After 15 years in the field, King was looking for a program that would allow her to stretch the bounds of conventional community development. “I was really interested in becoming more business-minded,” said King. “I was referred to the Bard MBA in Sustainability program because of its integrative, bottom-up approach to business administration. I was able to apply what I was learning in the program directly to my work.”
Bard MBA’s curriculum is specifically tailored to apply classroom knowledge to current industry challenges and its low-residency structure allows its students the flexibility to maintain a career while earning their degree. “While at Bard I was really thankful for the flexibility that allowed me to focus. I was motivated by the stimulation of the innovative classwork and faculty. It’s a very forward-thinking, exciting place to learn.”
King centered her capstone project on alternative finance for social enterprise with the ambition to transform communities through business. King’s project utilized low interest rate loans and flexible terms to invest in a job-creating social enterprises.

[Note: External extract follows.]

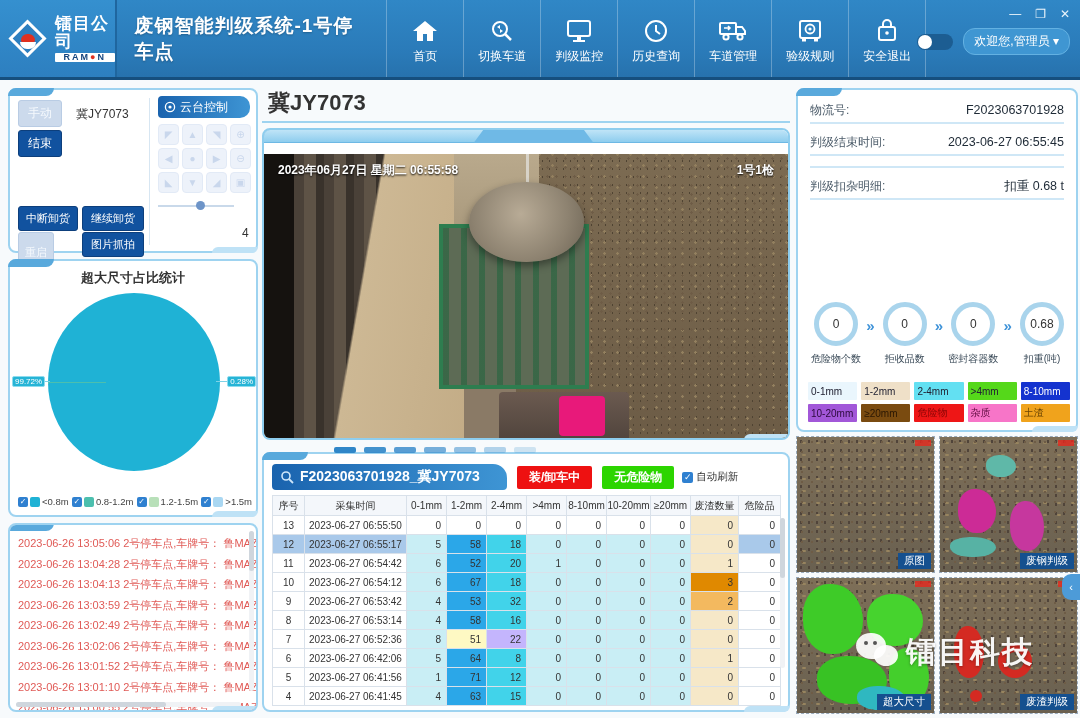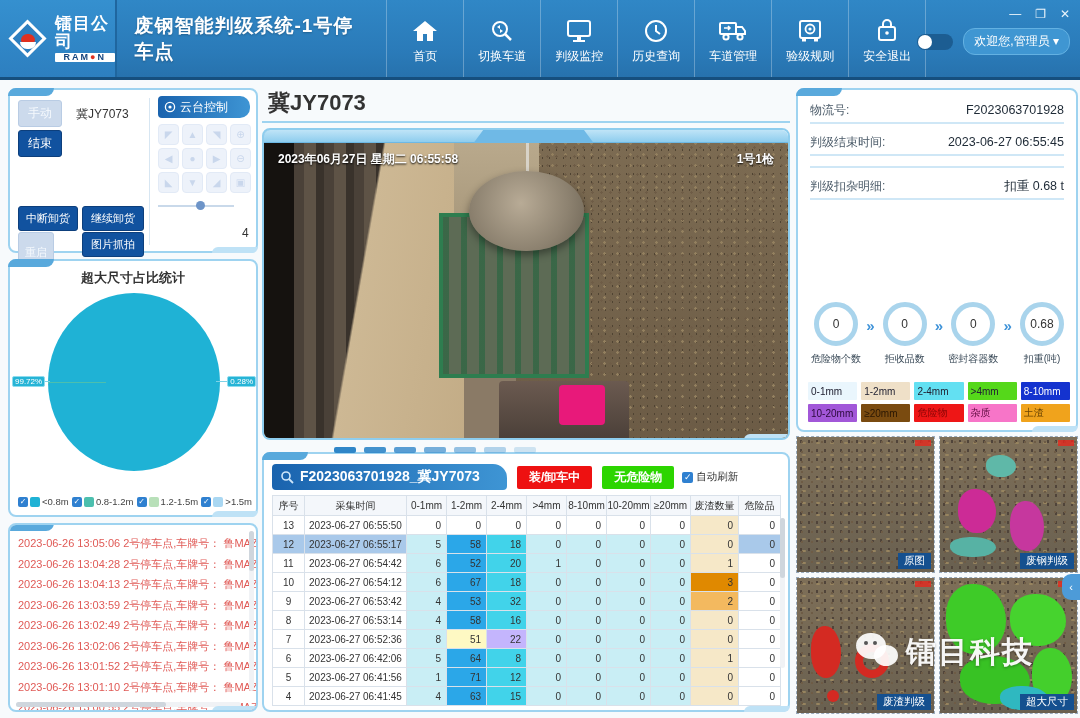"2023年06月27日 星期二 06:55:58" .video-scene { margin-top: none -> 11px }
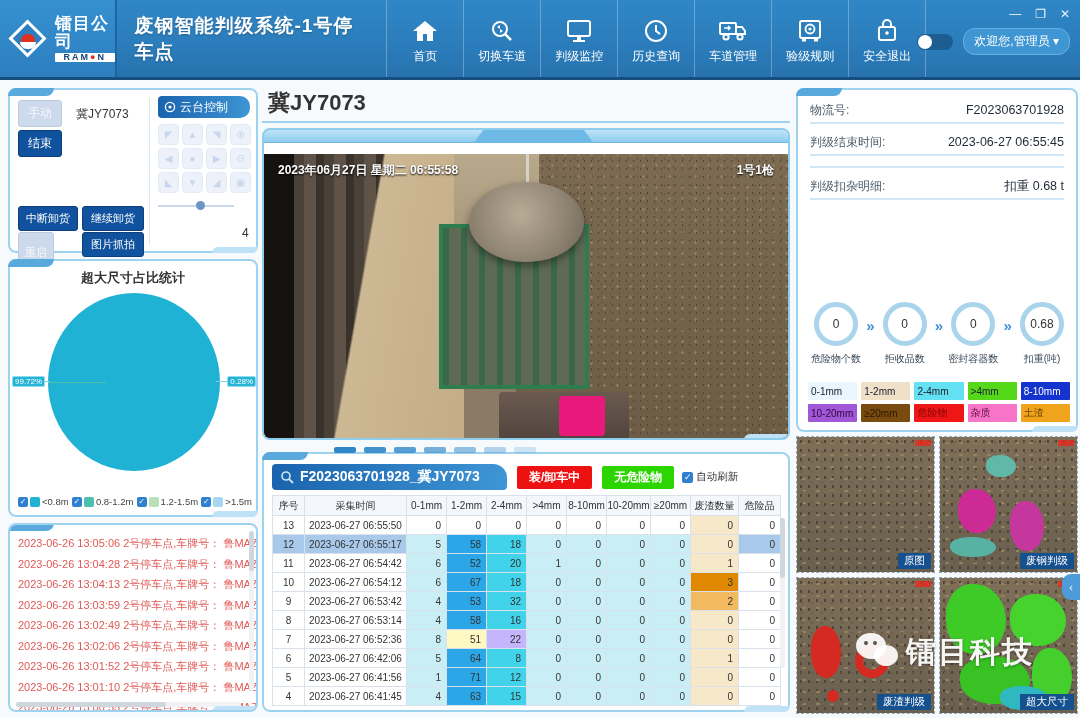"废渣判级" div.thumb-card { order: before "超大尺寸" -> after "超大尺寸" }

Her research had a real-life application in a social venture investment in The Lancaster Food Company through ASSETS, the nonprofit organization King directs. This bakery supplies Whole Foods and co-ops from D.C. to New York with baked goods, but more importantly, they create jobs for low-income individuals. The impact generated by alternative finance investments is the focus of King’s work, even after her capstone project. As the Executive Director at ASSETS, she continues to implement alternative finance strategies to grow economic opportunities and cultivate entrepreneurial leadership to alleviate poverty in central Pennsylvania.

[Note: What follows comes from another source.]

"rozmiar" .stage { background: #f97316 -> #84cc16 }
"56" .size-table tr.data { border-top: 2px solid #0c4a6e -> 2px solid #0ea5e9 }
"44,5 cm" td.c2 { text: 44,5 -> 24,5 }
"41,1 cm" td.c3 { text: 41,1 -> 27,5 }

ASSETS also uses a microlending concept they call Lending Circles to build credit and peer-to-peer economic support in the community. Lending Circles provide capital to entrepreneurs with challenged credit or limited collateral. Each member of the Lending Circle signs a group guarantee – which means the group is responsible if a member defaults on their loans. The fixed 9% interest rates are low, and the members receive valuable peer support and advice. King has already started to see revitalization in the community. “We’re starting to see traction and a growing awareness about the realities of poverty. There is support and collaboration behind this kind of work now that is very exciting,” said King. “It’s both rewarding and challenging to address economic resiliency and sustainability in the community. Going forward we also need the community gain a deeper understanding of the power each person has as a consumer by influencing what kind of businesses succeed. There is a great deal of individual choice that can be exercised that contributes to social, environmental, and economic change.”